1. Bronchiolitis in children.
- Author
-
Panitch HB, Callahan CW Jr, and Schidlow DV
- Subjects
- Adrenal Cortex Hormones therapeutic use, Airway Obstruction microbiology, Bronchiolitis Obliterans diagnosis, Bronchiolitis Obliterans epidemiology, Bronchiolitis Obliterans etiology, Bronchiolitis, Viral immunology, Bronchiolitis, Viral therapy, Bronchodilator Agents therapeutic use, Child, Preschool, Humans, Infant, Infant, Newborn, Oxygen therapeutic use, Respiratory Mechanics, Respiratory Syncytial Virus Infections immunology, Respiratory Syncytial Virus Infections therapy, Bronchiolitis diagnosis, Bronchiolitis epidemiology, Bronchiolitis etiology, Bronchiolitis physiopathology, Bronchiolitis therapy
- Abstract
Bronchiolitis is an acute inflammation of the airways. In infancy, it usually results from viral infection, with RSV the most common agent.

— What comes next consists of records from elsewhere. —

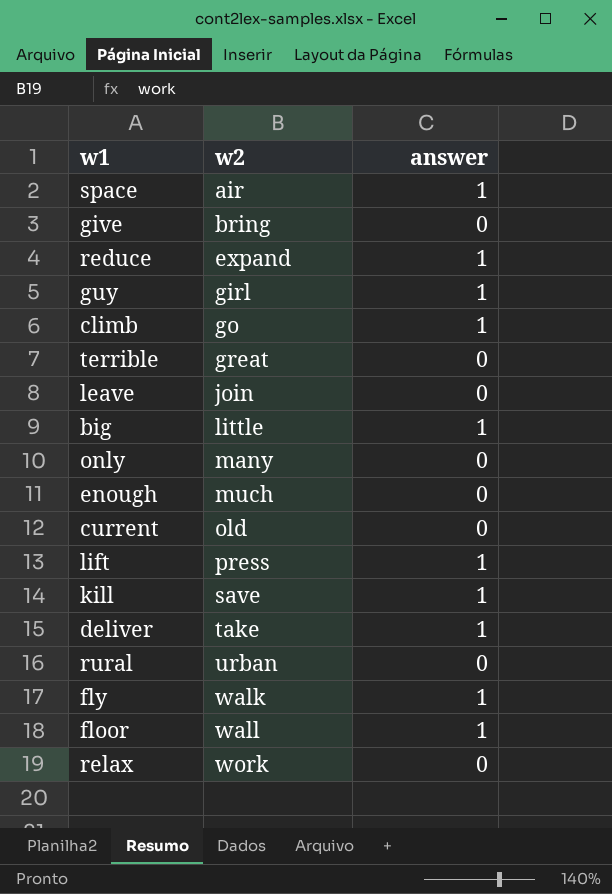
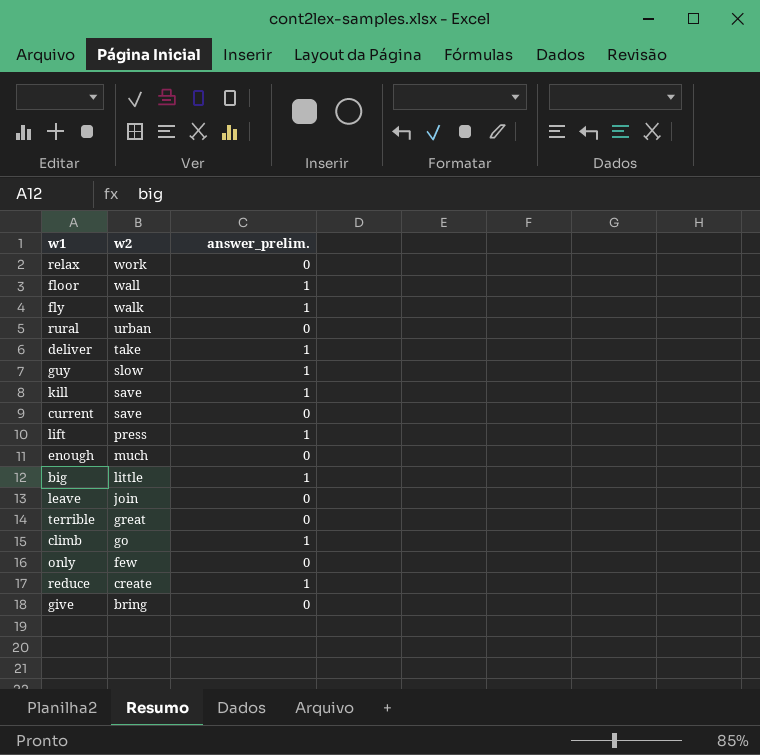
row order: w2 ascending -> w2 descending
column name: answer -> answer_prelim.
row space: air | 1 -> none
guy | w2: girl -> slow
current | w2: old -> save
only | w2: many -> few
reduce | w2: expand -> create

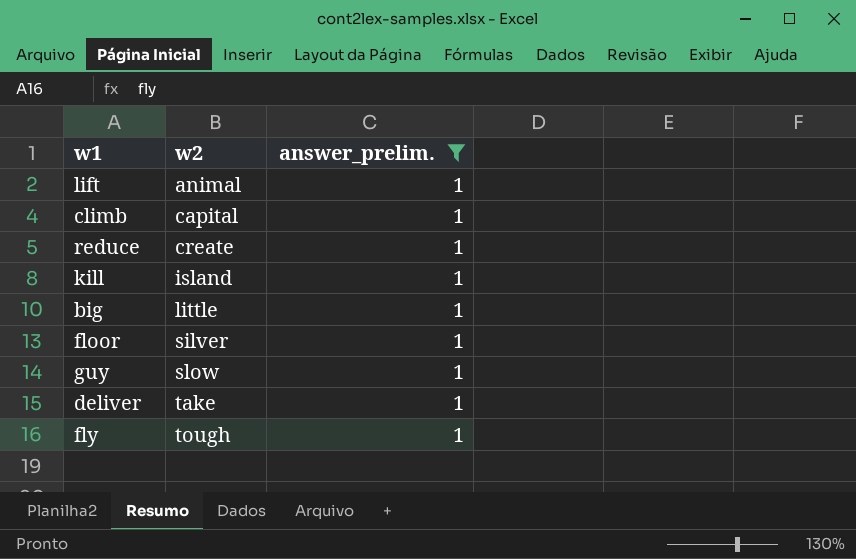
filter: none -> answer_prelim. = 1
row order: w2 descending -> w2 ascending
lift | w2: press -> animal
climb | w2: go -> capital
kill | w2: save -> island
floor | w2: wall -> silver
fly | w2: walk -> tough

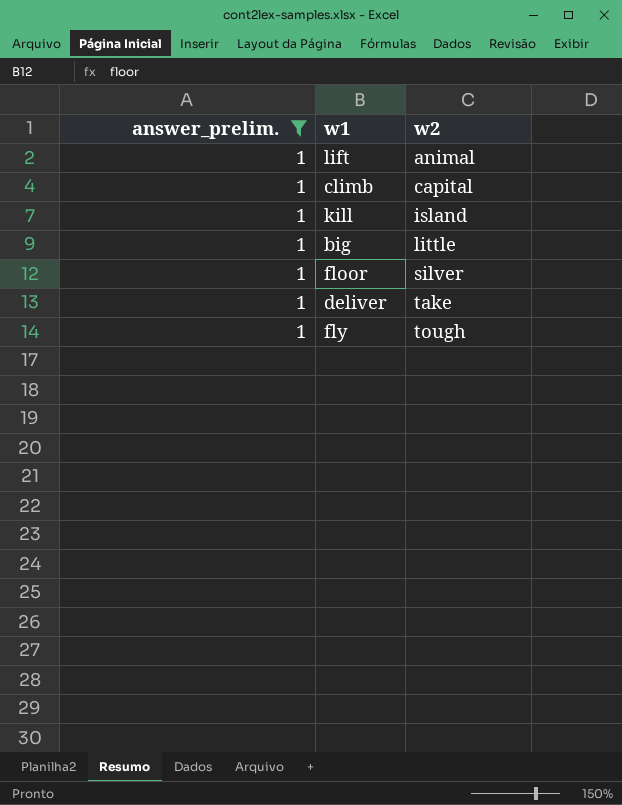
column answer_prelim. | position: 3 -> 1
row reduce: create | 1 -> none
row guy: slow | 1 -> none

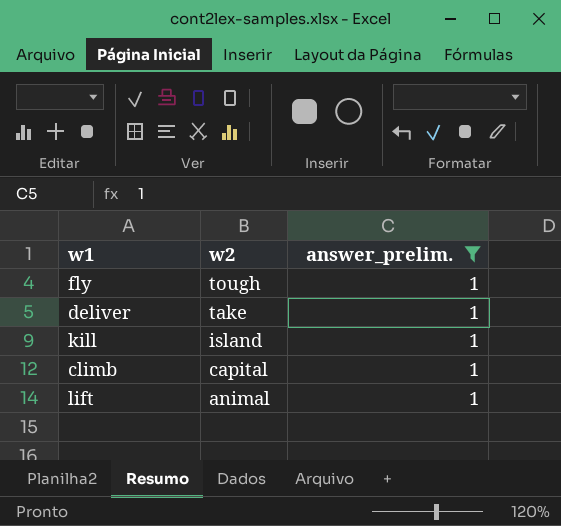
row order: w2 ascending -> w2 descending
column answer_prelim. | position: 1 -> 3
row big: 1 | little -> none
row floor: 1 | silver -> none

The clinical syndrome is characterized by symptoms of lower respiratory tract infection and obstruction. In most patients, the duration of illness is 1 week, but bronchiolitis can cause serious morbidity in patients with pre-existing cardiopulmonary disease. In addition, patients may be left with serious sequelae, including PBAR and OB. RSV causes direct damage to airways, but an exaggerated host immune response may contribute to the pathogenesis of airway obstruction in bronchiolitis. The mainstays of therapy include oxygen supplementation and fluid resuscitation, and other modalities remain controversial. There are no studies to support the use of corticosteroids alone in the treatment of bronchiolitis, but several recent reports demonstrate the value of bronchodilator therapy in some patients. Antiviral agents such as ribavirin show great promise in a therapy for bronchiolitis. In addition, ribavirin may modify some aspects of the immune response during acute infection with RSV, and therefore may play a role in the prevention of long-term sequelae.